◆ **WHAT THIS TASK INVOLVES**:
Start at the line below containing "rate100kSpecDateLast7Days, 2020-04-21: 55" and stop at the line containing "newCasesByPublishDate, 2020-05-19: none -> 20". Repeat every line of that stretch exactly, and nothing outside it.

◆ **EXERCISE MATERIALS**:
————

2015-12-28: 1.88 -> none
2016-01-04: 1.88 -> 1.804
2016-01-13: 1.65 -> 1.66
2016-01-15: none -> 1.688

————

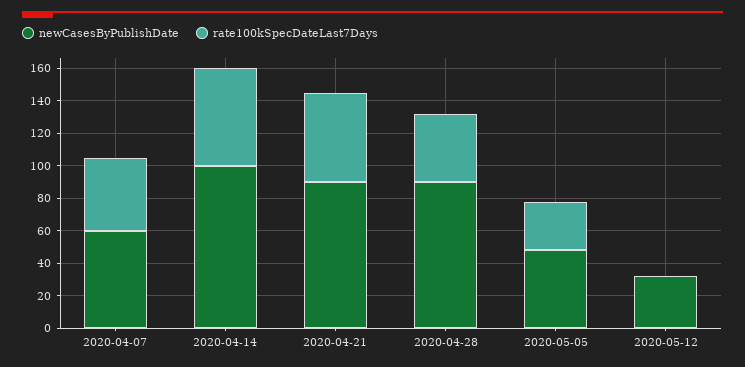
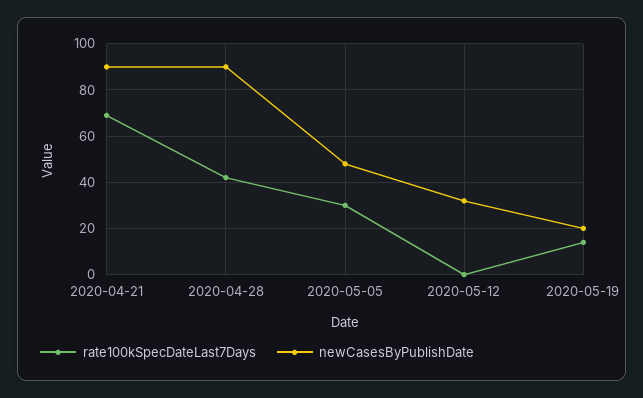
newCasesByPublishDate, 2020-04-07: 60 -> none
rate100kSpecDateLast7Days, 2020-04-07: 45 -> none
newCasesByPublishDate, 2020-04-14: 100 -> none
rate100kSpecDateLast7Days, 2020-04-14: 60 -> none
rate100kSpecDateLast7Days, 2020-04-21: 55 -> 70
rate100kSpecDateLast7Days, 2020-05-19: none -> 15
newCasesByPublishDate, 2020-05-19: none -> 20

————

◆ **WRITTEN SOLUTION**:
rate100kSpecDateLast7Days, 2020-04-21: 55 -> 70
rate100kSpecDateLast7Days, 2020-05-19: none -> 15
newCasesByPublishDate, 2020-05-19: none -> 20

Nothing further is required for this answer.